Except, Bennie had thought, he never felt like that. He never felt even a little real. He certainly didn’t feel real running a dishwasher or walking alone through the wet streets of Philadelphia to get back home. The waitresses always had boyfriends who picked them up at the kitchen door when their shifts were over. It was a brilliant example of the way in which the world was not fair.

It had been one thirty when Benny came around from Curzon Street and saw the police and the cordon and the crowd. He had stopped in his tracks. This wasn’t necessarily a bad omen. This was not a good neighborhood. Things happened here all the time. Maybe there had been a fight or a drive-by shooting or even an automobile accident. Bennie remembered once when a car coming around the corner at the kind of speed you usually saw in police chases had hit a woman jaywalking in the center of the block. There was blood everywhere, and ambulances, and for months afterward you could find flecks of black, dried blood on the pavement. He remembered when the guy in the top-floor apartment of the building across the street from his had thrown his girl-friend out the window five stories down. She’d hit the street skullfirst and burst open like a puffball mushroom.

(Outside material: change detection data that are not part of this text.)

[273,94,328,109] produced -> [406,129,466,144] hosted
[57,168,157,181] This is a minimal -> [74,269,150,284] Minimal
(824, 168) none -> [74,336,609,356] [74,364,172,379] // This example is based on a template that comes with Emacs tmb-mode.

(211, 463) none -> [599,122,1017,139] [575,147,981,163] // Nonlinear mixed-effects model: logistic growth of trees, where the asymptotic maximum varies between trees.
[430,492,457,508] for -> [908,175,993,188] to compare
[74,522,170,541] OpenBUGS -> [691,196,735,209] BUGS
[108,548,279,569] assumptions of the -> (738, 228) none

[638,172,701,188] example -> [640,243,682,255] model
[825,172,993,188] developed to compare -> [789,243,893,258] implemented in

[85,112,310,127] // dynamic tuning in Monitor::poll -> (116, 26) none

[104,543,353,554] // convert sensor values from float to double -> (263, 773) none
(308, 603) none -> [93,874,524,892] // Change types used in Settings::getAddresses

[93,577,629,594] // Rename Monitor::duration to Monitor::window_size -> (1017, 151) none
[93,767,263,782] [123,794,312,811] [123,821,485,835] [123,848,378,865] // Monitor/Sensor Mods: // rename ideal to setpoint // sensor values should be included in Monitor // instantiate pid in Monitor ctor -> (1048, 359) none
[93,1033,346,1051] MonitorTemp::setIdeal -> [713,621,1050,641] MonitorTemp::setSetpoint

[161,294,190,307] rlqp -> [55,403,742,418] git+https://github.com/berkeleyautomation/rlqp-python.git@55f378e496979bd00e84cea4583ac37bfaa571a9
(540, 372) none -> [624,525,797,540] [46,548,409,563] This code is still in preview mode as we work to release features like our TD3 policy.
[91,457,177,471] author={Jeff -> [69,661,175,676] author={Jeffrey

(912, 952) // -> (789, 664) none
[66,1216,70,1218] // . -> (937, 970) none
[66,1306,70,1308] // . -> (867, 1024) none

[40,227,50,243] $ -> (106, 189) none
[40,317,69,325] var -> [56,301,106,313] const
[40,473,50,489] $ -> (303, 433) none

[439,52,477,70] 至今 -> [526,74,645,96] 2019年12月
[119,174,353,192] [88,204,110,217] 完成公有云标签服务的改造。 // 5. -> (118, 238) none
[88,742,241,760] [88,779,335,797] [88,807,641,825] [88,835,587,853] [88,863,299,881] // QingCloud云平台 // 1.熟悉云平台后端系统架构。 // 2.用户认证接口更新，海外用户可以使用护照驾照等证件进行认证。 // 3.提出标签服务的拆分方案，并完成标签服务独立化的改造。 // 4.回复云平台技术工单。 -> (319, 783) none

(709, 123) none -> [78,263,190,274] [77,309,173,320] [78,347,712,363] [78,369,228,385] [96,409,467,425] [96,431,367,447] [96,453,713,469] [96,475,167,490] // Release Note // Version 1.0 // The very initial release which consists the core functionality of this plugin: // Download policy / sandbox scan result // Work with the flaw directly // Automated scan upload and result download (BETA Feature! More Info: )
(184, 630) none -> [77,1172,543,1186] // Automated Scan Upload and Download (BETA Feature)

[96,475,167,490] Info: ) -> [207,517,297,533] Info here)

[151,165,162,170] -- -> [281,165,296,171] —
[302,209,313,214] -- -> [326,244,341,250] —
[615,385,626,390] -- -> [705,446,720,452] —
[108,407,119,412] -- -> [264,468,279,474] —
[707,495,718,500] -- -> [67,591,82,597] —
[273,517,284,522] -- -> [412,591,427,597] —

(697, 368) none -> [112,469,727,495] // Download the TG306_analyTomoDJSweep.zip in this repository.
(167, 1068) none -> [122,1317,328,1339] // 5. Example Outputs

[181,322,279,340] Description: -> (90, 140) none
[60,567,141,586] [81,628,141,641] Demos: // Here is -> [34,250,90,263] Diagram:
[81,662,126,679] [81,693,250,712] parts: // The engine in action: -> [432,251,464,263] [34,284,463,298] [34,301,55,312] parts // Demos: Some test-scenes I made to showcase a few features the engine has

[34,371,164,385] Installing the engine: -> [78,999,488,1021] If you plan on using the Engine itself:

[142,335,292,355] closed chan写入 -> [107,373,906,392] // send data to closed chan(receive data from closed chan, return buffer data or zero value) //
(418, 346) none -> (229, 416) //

He had sidled up to the edge of the crowd and asked the first person who didn’t look hostile, “What’s this? What’s going on here?”

It was not somebody he knew. He wouldn’t have asked somebody he knew. It was a tall black man with a head shaved bald, wearing the uniform of a UPS driver.

“It’s over at Kathleen’s house,” the man said. “You probably don’t know Kathleen. They say they’ve got a body from the Plate Glass Killer.”

“How can they have a body from the Plate Glass Killer?” Bennie asked. “Didn’t they just arrest the Plate Glass Killer?”

“An old body,” the man said. “A skeleton, or practically. I don’t know. I’m just standing out here watching.”

“It wasn’t just a body,” a woman had said. She’d been standing right in front of the UPS driver. Now she turned around. She wasn’t anyone Bennie knew either. “It was four or five bodies, maybe more. Skeletons, most of them. I went up to the line for a while and listened. But you don’t want to be up there. It’s nasty.”

“How do they know if they’re from the Plate Glass Killer if all they are is skeletons?” Bennie asked.

“Got cords around their necks,” the woman said. Bennie had thought she was white at first, but she was not. She looked black mixed with some kind of Asian. He wished people could decide what they were and stick to it. “Cords don’t disintegrate like flesh,” the woman said. “They’re made of nylon, aren’t they? Plastic. Everything is plastic. If he’d been smart enough to use a regular cord, that would have rotted away, too, and nobody would have been the wiser.”

“Wasn’t one of the tenants at Kathleen’s place picked up as the Plate Glass Killer once?” the UPS man said. “It was a long time ago, and they let him go. But he was picked up. I remember it.”

“The white boy,” the woman said.

“That’s the one,” the UPS man said. “I remember it. Kathleen had laughing fits for weeks, said the boy wasn’t bright enough to know when to come in out of the rain, never mind killing a lot of women without the police being able to pin him on it; but maybe she was wrong. Maybe he was the Plate Glass Killer all the time.”